Listed entries: Begin
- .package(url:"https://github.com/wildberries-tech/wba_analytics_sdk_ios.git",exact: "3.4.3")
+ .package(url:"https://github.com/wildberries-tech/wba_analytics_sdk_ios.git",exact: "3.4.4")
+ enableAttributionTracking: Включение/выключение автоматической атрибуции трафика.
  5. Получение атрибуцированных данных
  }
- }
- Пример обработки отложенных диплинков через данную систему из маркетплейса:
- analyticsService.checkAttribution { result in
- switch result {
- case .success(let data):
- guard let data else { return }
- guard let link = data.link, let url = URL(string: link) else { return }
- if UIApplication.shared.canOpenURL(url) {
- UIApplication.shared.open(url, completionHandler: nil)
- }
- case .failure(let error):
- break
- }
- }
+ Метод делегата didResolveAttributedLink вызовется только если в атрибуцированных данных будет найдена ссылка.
Listed entries: End
Listed entries: Begin
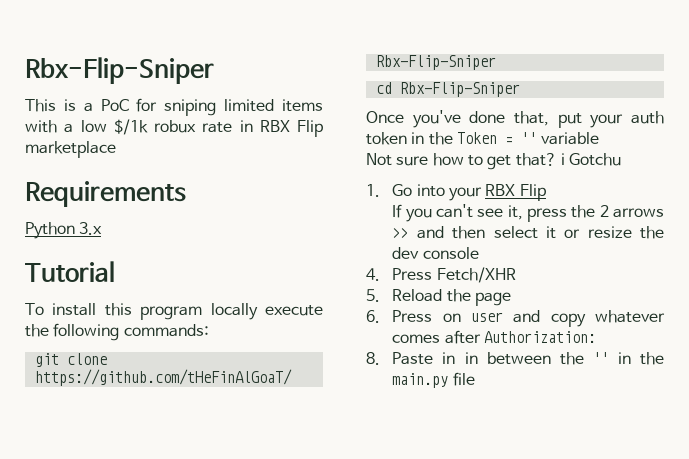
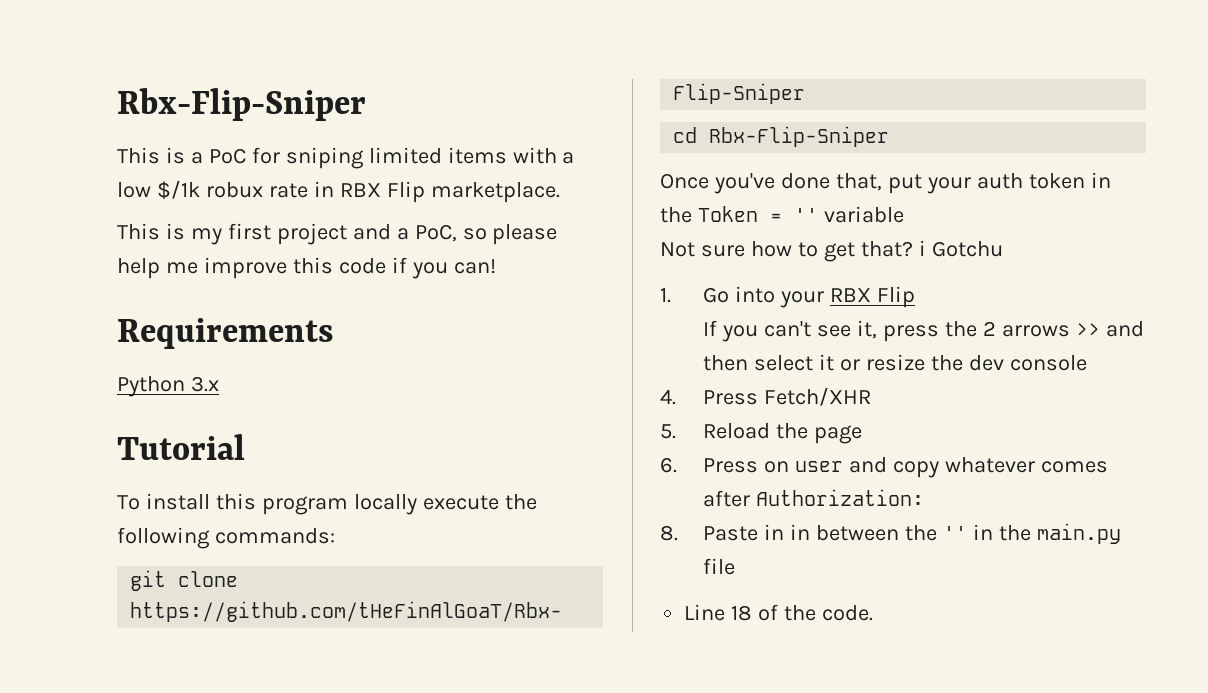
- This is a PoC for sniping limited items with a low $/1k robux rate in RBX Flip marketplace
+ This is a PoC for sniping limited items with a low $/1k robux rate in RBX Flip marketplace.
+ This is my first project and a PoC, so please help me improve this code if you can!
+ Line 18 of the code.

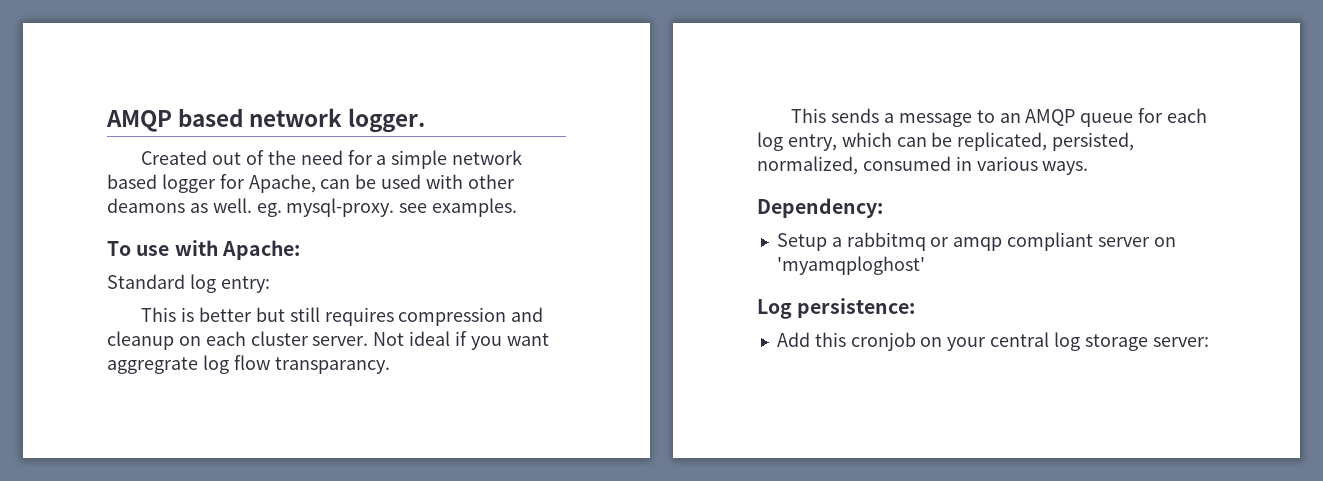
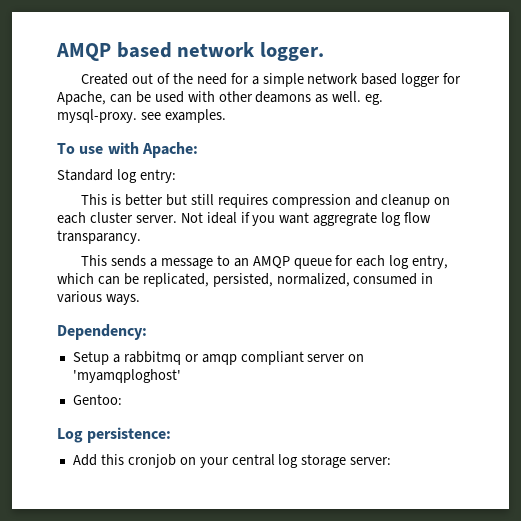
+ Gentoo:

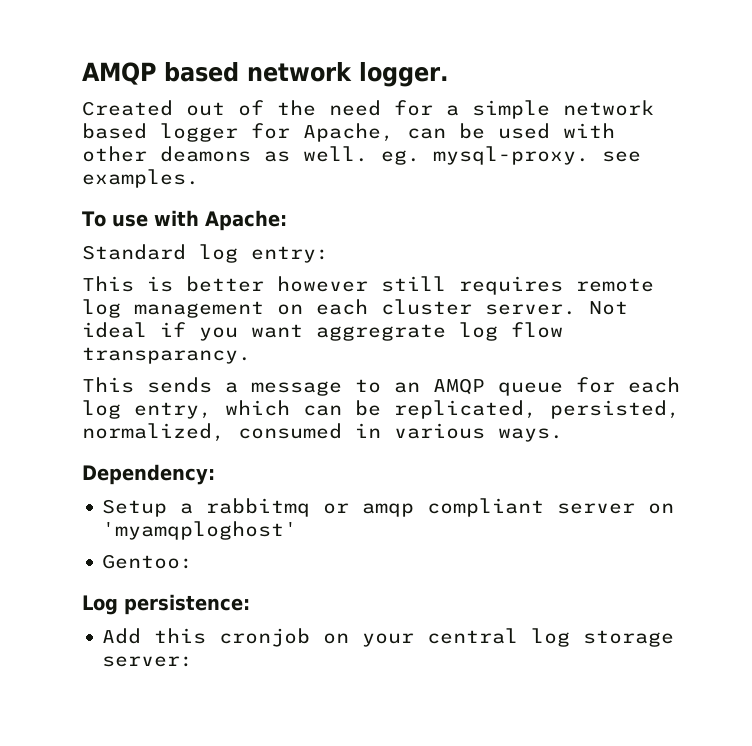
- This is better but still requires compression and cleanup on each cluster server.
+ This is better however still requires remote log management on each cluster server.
Listed entries: End
Listed entries: Begin
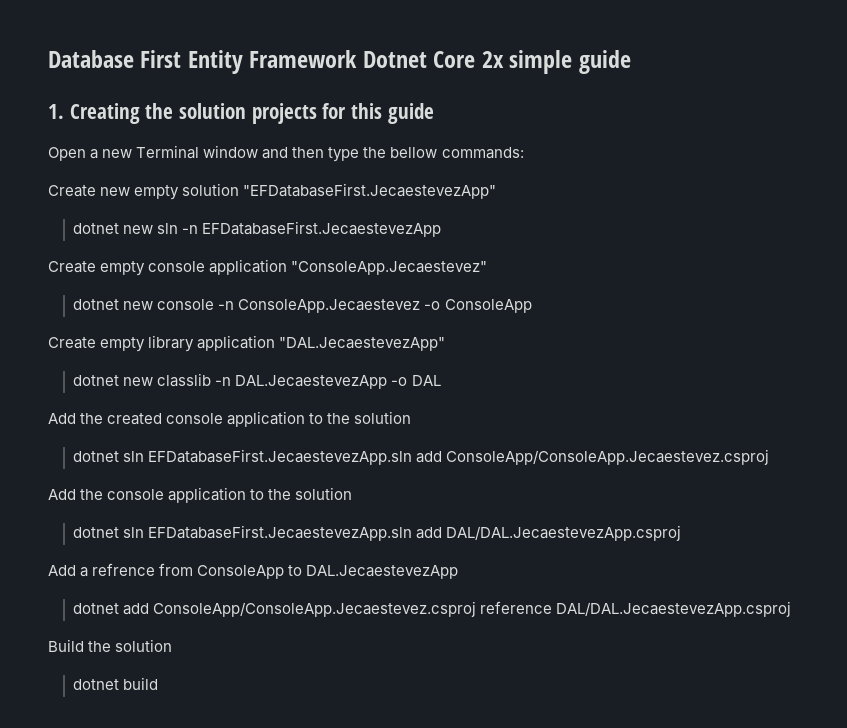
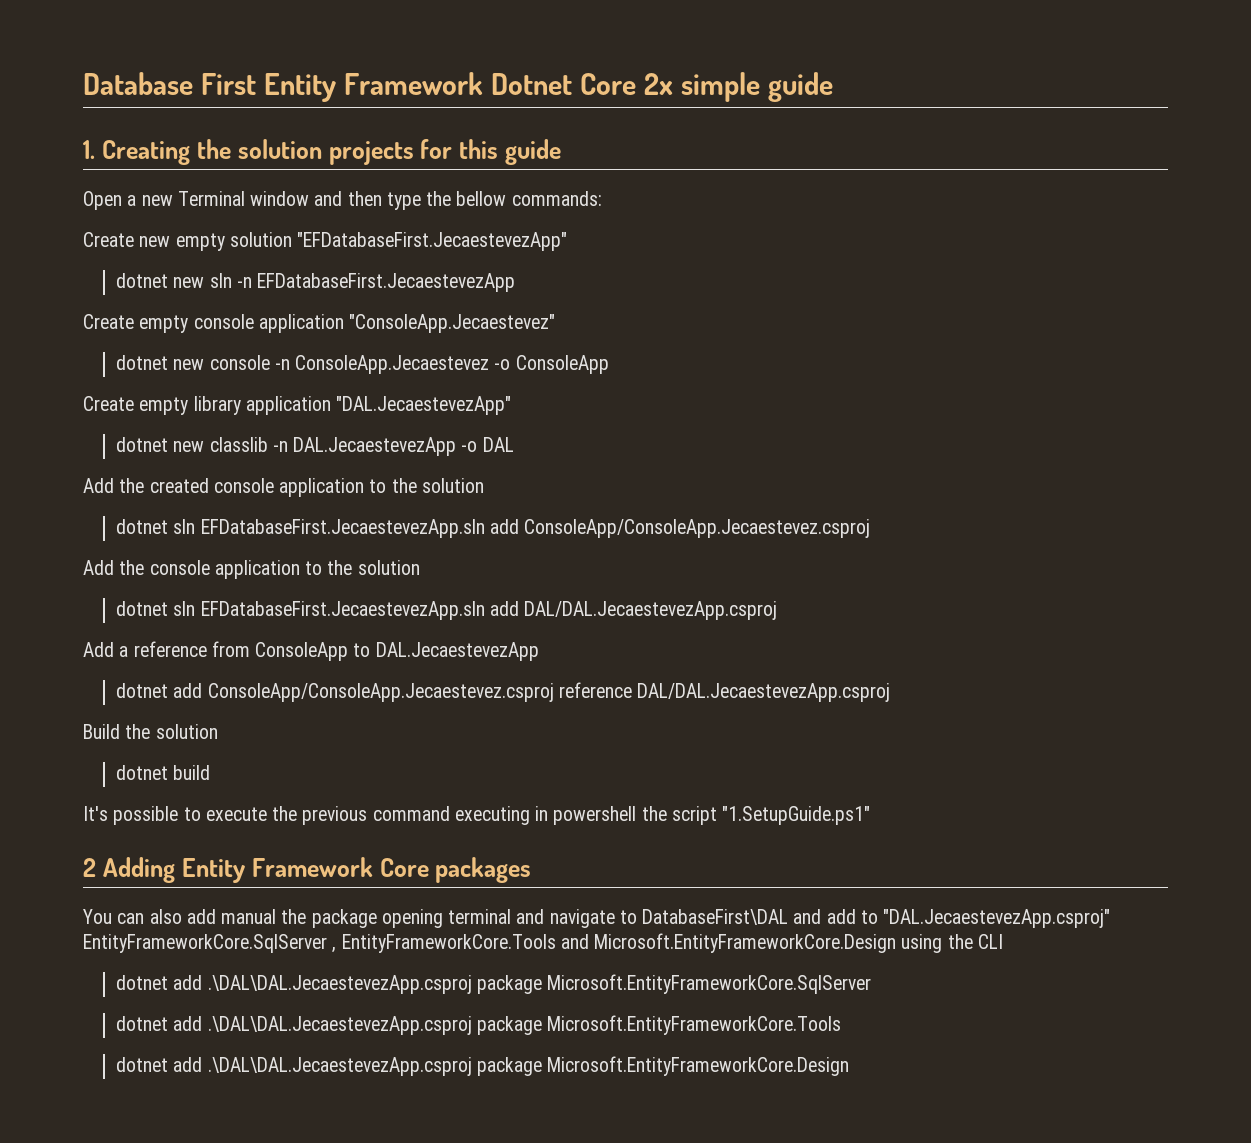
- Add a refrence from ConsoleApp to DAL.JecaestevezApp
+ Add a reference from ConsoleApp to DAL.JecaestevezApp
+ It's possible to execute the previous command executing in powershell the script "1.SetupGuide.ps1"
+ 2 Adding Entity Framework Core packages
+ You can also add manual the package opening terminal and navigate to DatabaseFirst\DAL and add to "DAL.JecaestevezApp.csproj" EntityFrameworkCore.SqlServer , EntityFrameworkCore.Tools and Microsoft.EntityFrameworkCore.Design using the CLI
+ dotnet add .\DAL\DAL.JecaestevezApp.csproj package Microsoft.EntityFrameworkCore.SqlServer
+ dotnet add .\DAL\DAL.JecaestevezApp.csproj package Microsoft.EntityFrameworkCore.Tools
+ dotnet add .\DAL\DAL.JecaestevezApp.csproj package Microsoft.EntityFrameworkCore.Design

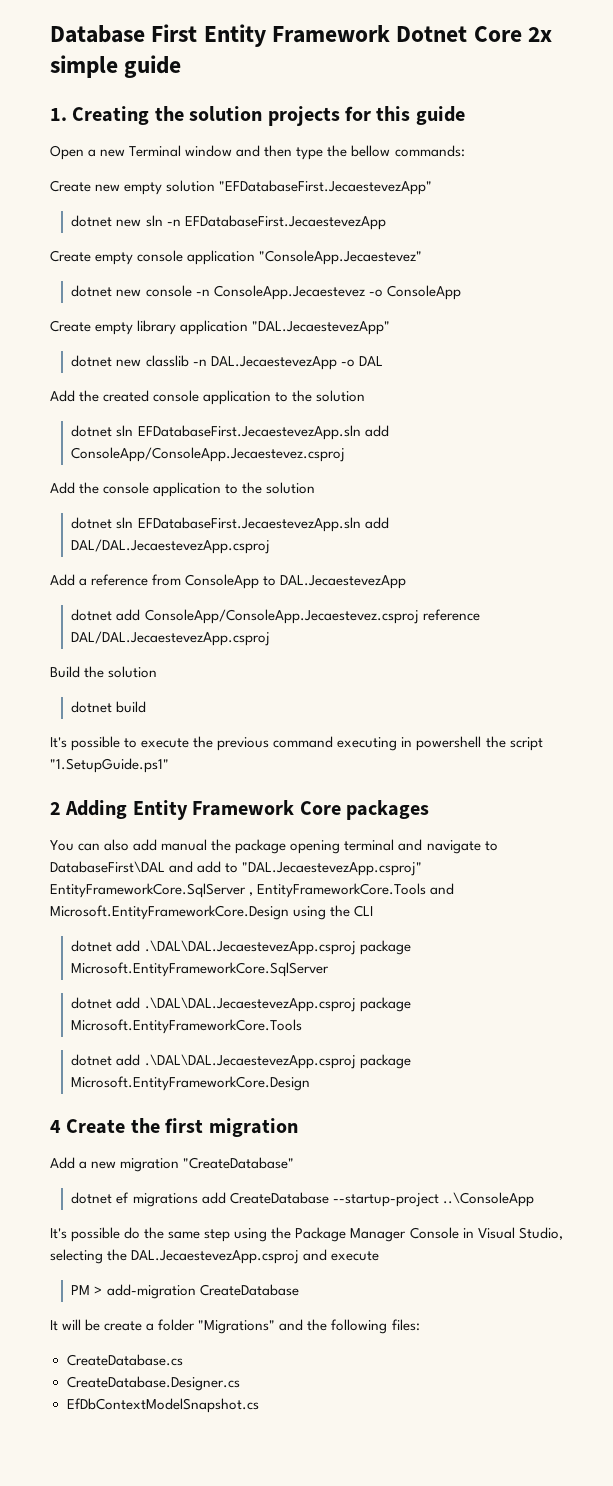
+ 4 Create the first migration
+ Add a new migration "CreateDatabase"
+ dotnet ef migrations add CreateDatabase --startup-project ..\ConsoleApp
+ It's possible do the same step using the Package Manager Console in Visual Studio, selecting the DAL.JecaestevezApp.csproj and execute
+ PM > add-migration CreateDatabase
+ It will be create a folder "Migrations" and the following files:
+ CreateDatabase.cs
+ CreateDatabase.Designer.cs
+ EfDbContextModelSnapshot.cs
Listed entries: End
**Work task:** Where a line above holds the string "атрибуцированных", show that line.

**Solution to the problem:**
  5. Получение атрибуцированных данных
+ Метод делегата didResolveAttributedLink вызовется только если в атрибуцированных данных будет найдена ссылка.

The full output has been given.